Will skins be deleted with CS:GO 2?
No, CS:GO skins, knives, stickers and other in-game items would not be deleted. The CS:GO economy is an incredibly important aspect of Valve’s business model, and removing these items, or not porting them over to a new version of the game, would destroy millions of dollars of value, as well as player trust.
CS:GO skins have continued to rise in price – this AK-47 is on sale for $400,000.
It is estimated that around 30 million CS:GO cases were opened in February 2023, which represents an incredible revenue every month for Valve. Players tend to open cases because of the potential value of the items inside.

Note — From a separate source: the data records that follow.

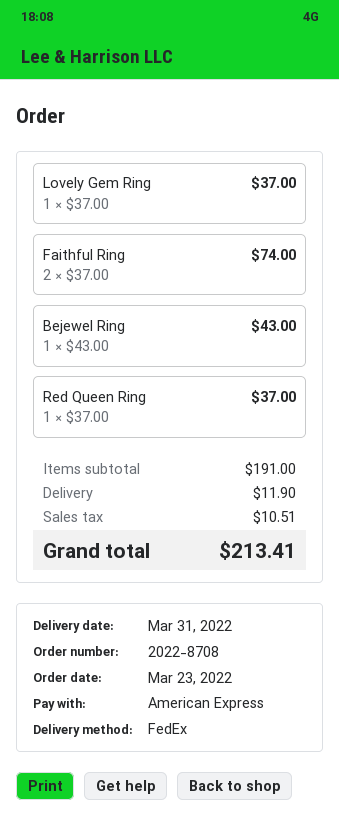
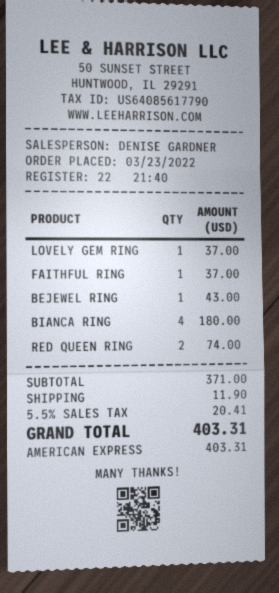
Faithful Ring: 2 for 74.00 -> 1 for 37.00
Red Queen Ring: 1 for 37.00 -> 2 for 74.00
BIANCA RING: none -> 4 for 180.00
subtotal: 191.00 -> 371.00
tax: 10.51 -> 20.41
total: 213.41 -> 403.31

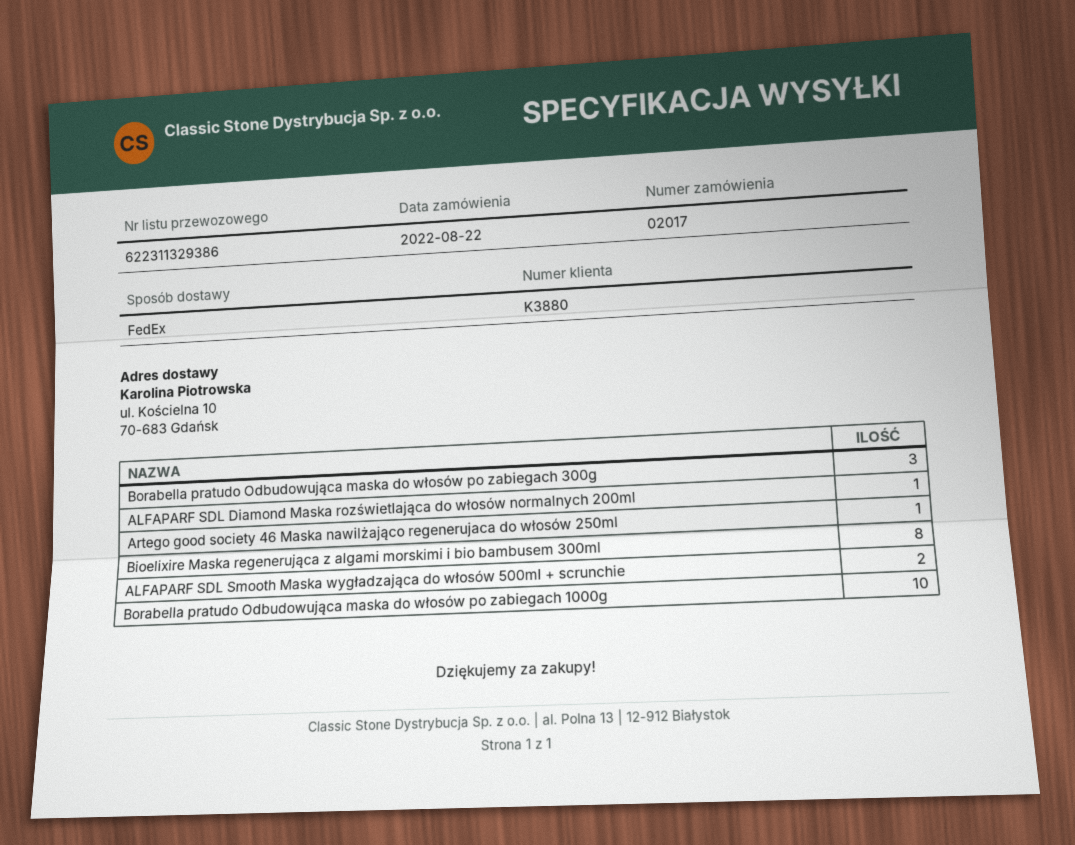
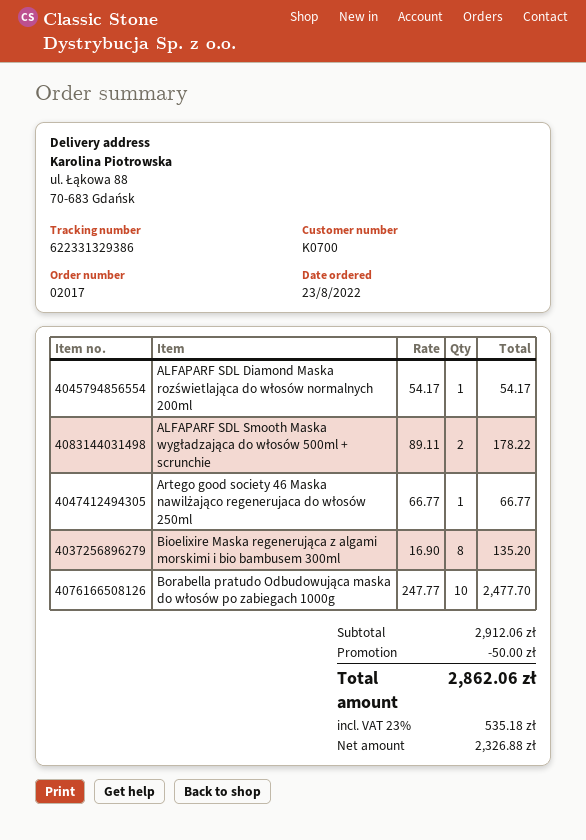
order date: 2022-08-22 -> 2022-08-23
customer number: K3880 -> K0700
tracking number: 622311329386 -> 622331329386
ship to: ul. Kościelna 10, 70-683 Gdańsk -> ul. Łąkowa 88, 70-683 Gdańsk
Borabella pratudo Odbudowująca maska do włosów po zabiegach 300g: 3 -> none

But while Valve would certainly work to keep the skins economy intact, it’s possible that Source 2 would give skins creators more creative freedom to create more intricate designs, textures, and pattern templates than is currently possible.
When is CS:GO 2 coming out?
Counter-Strike 2 will be released in March 2023 with a beta, according to Lewis’ report. At the latest, the beta will be released on April 1st (not an April Fool’s joke).
In the past, games found through these NVIDIA files have been released in the following year or two. Examples include God of War, Returnal, Crysis 4, Sniper Elite 5 and PayDay 3.
Trademarks registered only for “Counter-Strike” have also indicated that “Global Offensive” could be omitted from the name. This has also sparked some rumors that the faction names ‘Terrorist’ and ‘Counter-Terrorist’ could be changed to soften the language.
So far, the ever-popular CS:GO continues to break new records in the number of players in 2023, more than ten years after its release, and that’s without major updates. Valve doesn’t need to rush to release a CS:GO 2.